For this purpose the AUV (Autonomous Underwater Vehicle) AEGIR was developed at the institute. The underwater vehicle is equipped with four drives, various navigation sensors - and an industrial CMOS camera from IDS. It can move wirelessly to depths of up to 200m in the water column to take pictures of the seabed.

For example, underwater seagrass meadows are to be continuously monitored in order to investigate growth rates, species occurrences or changes in mussel populations. Divers are currently measuring and photographing such underwater meadows. The use of the AUV will make this monitoring easier and repeatable in the future.

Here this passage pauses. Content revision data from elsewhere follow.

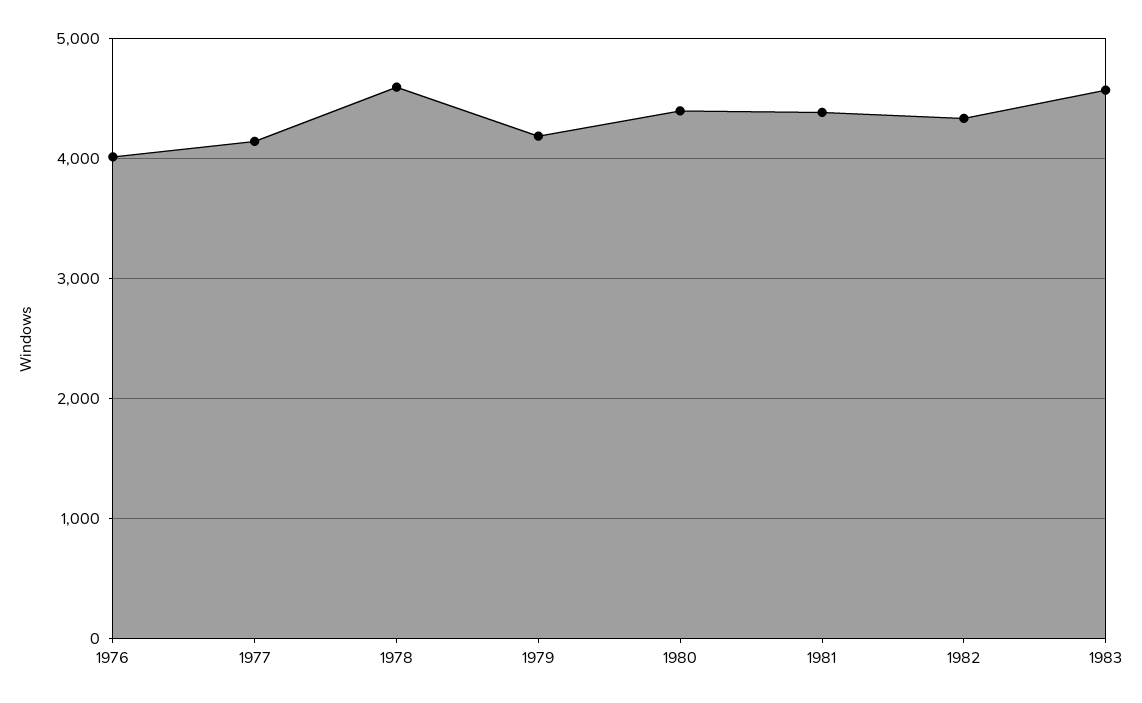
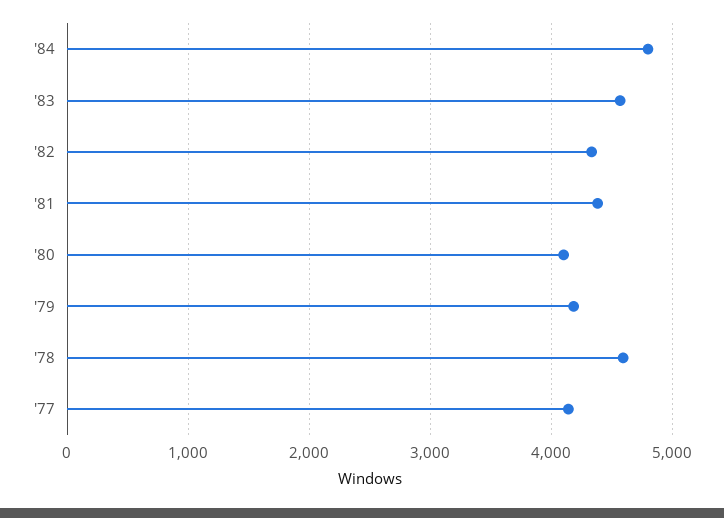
1976: 4000 -> none
1980: 4400 -> 4100
'84: none -> 4800

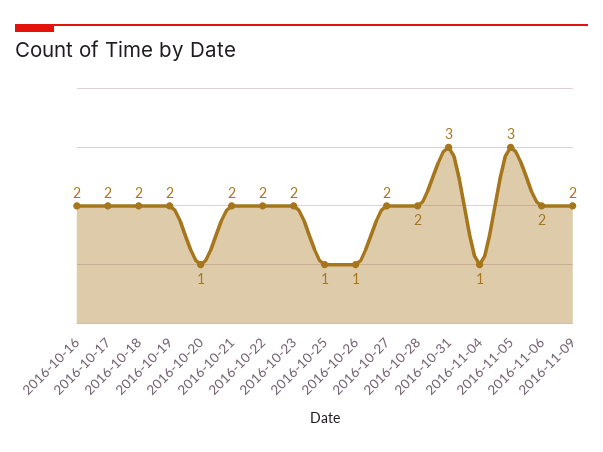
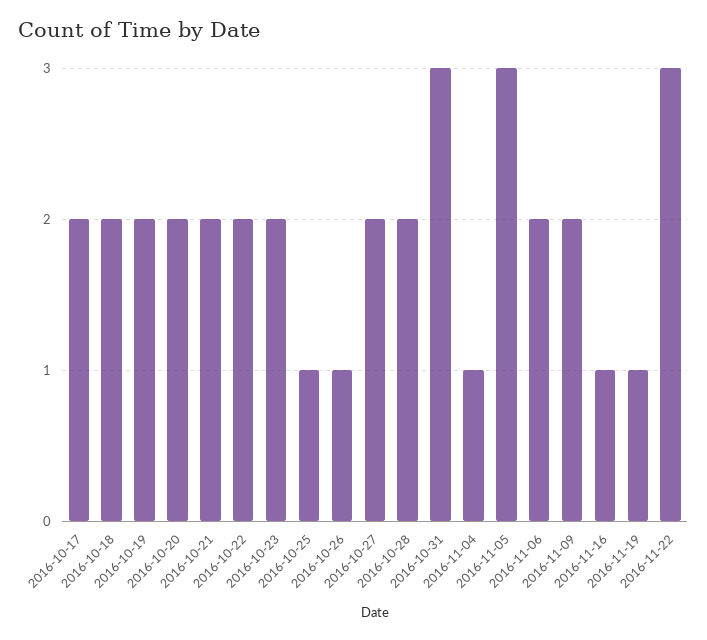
2016-10-16: 2 -> none
2016-10-20: 1 -> 2
2016-11-16: none -> 1
2016-11-19: none -> 1
2016-11-22: none -> 3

The USB 3.0 camera from IDS, directed to the sea floor, is permanently installed in a pressure housing and equipped with a flashlight consisting of two LEDs. The IDS UI-3370CP Rev.2 camera looks vertically down and photographs the seabed under the AUV.

In order to create photo mosaics of connected areas of the biotopes, the visual information is calculated in post-processing to a large map. This makes the so-called habitat mapping, i.e. the recording and evaluation of data in habitats of certain animal or plant species, much easier.

USB 3.0 camera from IDS installed in the pressure housing
USB 3.0 camera from IDS installed in the pressure housing (prototype)

"Our goal in the future is to use even more autonomous underwater devices to efficiently study larger areas of the oceans and seas," explains Marcel Rothenbeck, Technical Director of the AUV team at GEOMAR. The AUV Aegir "made in Kiel" is designed for use in the rough North and Baltic Sea and serves as a test object for new navigation and control software and sensors.

In addition to the USB 3.0 camera, which has its own computer and a connection to the vehicle's main computer, the AUV is equipped with an acoustic Doppler speedometer, a combined pressure and sound velocity sensor and a total of four drives or propellers. This means that the underwater vehicle can already dive and navigate stably at low speeds.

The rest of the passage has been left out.